15.1 Floating-point representations

This is an old version, view current version.

15.1 Floating-point representations

Stan’s arithmetic is implemented using double-precision arithmetic. The behavior of most²⁶ modern computers follows the floating-point arithmetic, IEEE Standard for Floating-Point Arithmetic (IEEE 754).

15.1.1 Finite values

The double-precision component of the IEEE 754 standard specifies the representation of real values using a fixed pattern of 64 bits (8 bytes). All values are represented in base two (i.e., binary). The representation is divided into two signed components:

significand (53 bits): base value representing significant digits
exponent (11 bits): power of two multiplied by the base

The value of a finite floating point number is

$v = (-1)^s \times c \ 2^q$

15.1.2 Normality

A normal floating-point value does not use any leading zeros in its significand; subnormal numbers may use leading zeros. Not all I/O systems support subnormal numbers.

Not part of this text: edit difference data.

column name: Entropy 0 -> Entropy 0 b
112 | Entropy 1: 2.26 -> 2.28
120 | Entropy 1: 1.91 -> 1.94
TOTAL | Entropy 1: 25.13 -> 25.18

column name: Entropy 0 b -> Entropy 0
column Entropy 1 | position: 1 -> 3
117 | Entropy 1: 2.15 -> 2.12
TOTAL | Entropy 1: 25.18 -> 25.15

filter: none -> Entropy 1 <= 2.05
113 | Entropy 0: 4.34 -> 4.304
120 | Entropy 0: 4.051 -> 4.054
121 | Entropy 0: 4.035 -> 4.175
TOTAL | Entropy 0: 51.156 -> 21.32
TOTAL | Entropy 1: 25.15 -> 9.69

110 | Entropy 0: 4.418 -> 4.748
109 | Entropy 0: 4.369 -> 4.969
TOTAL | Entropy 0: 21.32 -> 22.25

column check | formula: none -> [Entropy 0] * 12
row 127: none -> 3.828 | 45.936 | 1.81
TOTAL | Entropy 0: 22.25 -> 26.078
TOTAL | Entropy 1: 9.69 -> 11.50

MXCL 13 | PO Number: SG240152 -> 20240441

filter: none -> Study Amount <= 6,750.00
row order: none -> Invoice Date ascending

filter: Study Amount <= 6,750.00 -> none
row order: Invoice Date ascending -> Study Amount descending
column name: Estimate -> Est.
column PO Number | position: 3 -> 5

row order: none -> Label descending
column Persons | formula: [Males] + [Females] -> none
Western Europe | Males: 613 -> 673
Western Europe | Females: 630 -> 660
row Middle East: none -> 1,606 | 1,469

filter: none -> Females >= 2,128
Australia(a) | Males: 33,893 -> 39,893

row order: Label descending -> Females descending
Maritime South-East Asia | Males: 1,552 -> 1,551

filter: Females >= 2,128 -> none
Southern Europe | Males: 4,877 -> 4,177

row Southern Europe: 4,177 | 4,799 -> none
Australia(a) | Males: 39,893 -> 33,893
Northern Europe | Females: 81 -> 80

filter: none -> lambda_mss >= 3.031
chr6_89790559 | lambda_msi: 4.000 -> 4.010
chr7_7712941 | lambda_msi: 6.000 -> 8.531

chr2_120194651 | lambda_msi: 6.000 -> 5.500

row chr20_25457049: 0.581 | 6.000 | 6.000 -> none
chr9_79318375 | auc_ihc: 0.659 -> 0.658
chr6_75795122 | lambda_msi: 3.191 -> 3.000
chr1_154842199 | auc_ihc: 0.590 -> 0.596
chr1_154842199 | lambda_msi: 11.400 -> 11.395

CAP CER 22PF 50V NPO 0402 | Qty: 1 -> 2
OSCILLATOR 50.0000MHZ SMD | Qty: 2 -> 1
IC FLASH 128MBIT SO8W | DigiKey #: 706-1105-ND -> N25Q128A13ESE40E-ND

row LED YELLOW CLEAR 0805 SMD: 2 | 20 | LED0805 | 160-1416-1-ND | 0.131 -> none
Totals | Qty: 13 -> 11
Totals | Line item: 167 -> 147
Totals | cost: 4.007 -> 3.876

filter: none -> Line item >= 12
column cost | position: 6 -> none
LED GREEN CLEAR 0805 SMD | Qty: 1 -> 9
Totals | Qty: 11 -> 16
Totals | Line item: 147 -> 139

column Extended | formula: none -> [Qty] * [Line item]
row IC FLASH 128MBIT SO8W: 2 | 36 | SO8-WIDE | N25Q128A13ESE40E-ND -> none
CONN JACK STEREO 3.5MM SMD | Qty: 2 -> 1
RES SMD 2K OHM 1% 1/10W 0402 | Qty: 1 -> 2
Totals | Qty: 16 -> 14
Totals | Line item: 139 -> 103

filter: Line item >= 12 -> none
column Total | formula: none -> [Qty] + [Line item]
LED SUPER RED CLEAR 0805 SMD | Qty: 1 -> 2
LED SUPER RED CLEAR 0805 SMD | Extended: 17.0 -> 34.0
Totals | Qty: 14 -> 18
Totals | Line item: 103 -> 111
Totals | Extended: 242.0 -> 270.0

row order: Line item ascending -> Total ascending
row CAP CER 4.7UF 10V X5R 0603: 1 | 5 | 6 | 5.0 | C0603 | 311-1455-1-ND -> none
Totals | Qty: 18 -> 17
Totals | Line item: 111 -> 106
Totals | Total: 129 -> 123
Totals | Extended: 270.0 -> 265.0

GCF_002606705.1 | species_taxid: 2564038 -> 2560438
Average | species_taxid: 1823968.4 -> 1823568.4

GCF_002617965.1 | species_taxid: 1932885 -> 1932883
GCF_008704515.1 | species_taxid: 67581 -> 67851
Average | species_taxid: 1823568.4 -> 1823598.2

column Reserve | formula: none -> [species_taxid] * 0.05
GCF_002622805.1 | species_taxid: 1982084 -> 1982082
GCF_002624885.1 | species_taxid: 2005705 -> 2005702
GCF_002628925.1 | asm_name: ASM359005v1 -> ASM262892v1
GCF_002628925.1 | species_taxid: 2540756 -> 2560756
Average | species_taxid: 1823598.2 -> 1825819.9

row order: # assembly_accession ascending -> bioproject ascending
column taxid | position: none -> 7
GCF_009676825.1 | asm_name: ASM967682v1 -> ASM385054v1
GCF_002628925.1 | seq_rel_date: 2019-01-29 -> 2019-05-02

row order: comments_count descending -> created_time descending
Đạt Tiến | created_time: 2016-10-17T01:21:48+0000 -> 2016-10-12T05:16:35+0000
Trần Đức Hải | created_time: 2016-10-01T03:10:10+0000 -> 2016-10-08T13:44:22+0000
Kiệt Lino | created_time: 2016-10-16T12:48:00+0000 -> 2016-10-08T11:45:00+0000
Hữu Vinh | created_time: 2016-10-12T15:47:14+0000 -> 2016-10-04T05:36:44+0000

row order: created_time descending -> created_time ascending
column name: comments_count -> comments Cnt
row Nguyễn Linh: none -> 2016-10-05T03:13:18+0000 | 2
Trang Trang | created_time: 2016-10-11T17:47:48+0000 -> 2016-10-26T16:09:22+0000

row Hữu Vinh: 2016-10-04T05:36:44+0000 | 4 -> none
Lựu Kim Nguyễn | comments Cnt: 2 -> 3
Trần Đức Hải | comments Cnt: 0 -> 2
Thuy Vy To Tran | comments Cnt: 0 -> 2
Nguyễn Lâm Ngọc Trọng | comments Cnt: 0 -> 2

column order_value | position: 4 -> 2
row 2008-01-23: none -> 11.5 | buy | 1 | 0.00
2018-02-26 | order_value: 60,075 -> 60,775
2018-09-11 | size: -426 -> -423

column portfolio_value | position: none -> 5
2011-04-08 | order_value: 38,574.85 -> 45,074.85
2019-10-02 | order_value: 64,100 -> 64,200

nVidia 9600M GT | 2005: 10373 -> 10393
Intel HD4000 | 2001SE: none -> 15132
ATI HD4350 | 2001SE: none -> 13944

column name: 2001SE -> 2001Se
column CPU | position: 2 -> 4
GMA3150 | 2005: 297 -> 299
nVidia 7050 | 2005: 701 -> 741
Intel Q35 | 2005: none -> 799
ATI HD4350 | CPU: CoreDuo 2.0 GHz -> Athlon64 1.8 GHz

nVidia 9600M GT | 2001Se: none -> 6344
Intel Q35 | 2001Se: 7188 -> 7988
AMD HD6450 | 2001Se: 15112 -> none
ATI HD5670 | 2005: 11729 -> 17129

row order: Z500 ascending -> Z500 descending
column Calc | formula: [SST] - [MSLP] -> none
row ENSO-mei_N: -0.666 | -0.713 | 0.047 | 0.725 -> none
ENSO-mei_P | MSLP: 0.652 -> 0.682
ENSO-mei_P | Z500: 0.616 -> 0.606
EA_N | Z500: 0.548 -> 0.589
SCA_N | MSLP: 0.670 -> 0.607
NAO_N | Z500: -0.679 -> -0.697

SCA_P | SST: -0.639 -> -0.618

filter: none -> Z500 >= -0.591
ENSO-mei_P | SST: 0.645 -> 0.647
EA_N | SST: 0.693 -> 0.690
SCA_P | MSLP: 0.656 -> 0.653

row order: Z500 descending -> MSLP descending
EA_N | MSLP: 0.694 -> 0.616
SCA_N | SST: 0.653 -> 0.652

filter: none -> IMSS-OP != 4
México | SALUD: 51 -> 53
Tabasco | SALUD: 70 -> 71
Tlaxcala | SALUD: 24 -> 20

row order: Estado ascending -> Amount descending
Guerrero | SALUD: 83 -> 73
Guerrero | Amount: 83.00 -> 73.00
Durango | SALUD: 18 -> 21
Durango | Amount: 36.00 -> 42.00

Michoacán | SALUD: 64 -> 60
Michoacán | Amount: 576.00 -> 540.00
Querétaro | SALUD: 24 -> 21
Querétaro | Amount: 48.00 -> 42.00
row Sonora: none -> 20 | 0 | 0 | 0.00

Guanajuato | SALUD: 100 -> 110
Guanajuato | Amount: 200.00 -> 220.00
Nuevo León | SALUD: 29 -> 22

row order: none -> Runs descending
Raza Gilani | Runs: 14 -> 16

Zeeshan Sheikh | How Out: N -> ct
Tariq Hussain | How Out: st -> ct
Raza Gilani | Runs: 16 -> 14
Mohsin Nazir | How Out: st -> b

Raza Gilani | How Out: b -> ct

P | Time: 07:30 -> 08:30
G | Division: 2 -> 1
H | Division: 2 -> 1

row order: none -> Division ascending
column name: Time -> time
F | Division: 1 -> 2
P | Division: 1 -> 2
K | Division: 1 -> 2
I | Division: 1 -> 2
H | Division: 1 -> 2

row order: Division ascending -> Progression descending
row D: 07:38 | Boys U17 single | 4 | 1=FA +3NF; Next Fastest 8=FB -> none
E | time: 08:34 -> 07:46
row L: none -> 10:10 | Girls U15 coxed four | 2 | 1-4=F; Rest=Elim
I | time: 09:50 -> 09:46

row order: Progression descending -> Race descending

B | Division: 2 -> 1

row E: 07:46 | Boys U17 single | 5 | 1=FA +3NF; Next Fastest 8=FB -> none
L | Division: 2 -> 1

15.1.3 Ranges and extreme values

There are some reserved exponent values so that legal exponent values range between $-(2^10) + 2 = -1022$ and $2^10 - 1 = 1023$ . Legal significand values are between $-2^52$ and $2^52 - 1$ . Floating point allows the representation of both really big and really small values. Some extreme values are

largest normal finite number: $\approx 1.8 \times 10^{308}$
largest subnormal finite number: $\approx 2.2 \times 10^{308}$
smallest positive normal number: $\approx 2.2 \times 10^{-308}$
smallest positive subnormal number: $\approx 4.9 \times 10^{-324}$

15.1.4 Signed zero

Because of the sign bit, there are two ways to represent zero, often called “positive zero” and “negative zero”. This distinction is irrelevant in Stan (as it is in R), because the two values are equal (i.e., 0 == -0 evaluates to true).

15.1.5 Not-a-number values

A specially chosen bit pattern is used for the not-a-number value (often written as NaN in programming language output, including Stan’s).

Stan provides a value function nan() that returns this special not-a-number value. It is meant to represent error conditions, not missing values. Usually when not-a-number is an argument to a function, the result will not-a-number if an exception (a rejection in Stan) is not raised.

Stan also provides a test function is_nan(x) that returns 1 if x is not-a-number and 0 otherwise.

Not-a-number values propagate under almost all mathematical operations. For example, all of the built-in binary arithmetic operations (addition, subtraction, multiplication, division, negation) return not-a-number if any of their arguments are not-a-number. The built-in functions such as log and exp hav the same behavior, propagating not-a-number values.

Most of Stan’s built-in functions will throw exceptions (i.e., reject) when any of their arguments is not-a-number.

Comparisons with not-a-number always return false, up to and including comparison with itself. That is, not_a_number() == not_a_number() somewhat confusingly returns false. That is why there is a built-in is_not_a_number() function in Stan (and in C++). The only exception is negation, which remains coherent. This means not_a_number() != not_a_number() returns true.

Undefined operations often return not-a-number values. For example, sqrt(-1) will evaluate to not-a-number.

15.1.6 Positive and negative infinity

There are also two special values representing positive infinity ( $\infty)$ and negative infinity ( $-\infty$ ). These are not as pathological as not-a-number, but are often used to represent error conditions such as overflow and underflow. For example, rather than raising an error or returning not-a-number, log(0) evaluates to negative infinity. Exponentiating negative infinity leads back to zero, so that 0 == exp(log(0)). Nevertheless, this should not be done in Stan because the chain rule used to calculate the derivatives will attempt illegal operations and return not-a-number.

There are value functions positive_infinity() and negative_infinity() as well as a test function is_infinity().

Positive and negative infinity have the expected comparison behavior, so that negative_infinty() < 0 evaluates to true (represented with 1 in Stan). Also, negating positive infinity leads to negative infinity and vice-versa.

Positive infinity added to either itself or a finite value produces positive infinity. Negative infinity behaves the same way. However, attempts to subtract positive infinity from itself produce not-a-number, not zero. Similarly, attempts to divide infinite values results in a not-a-number value.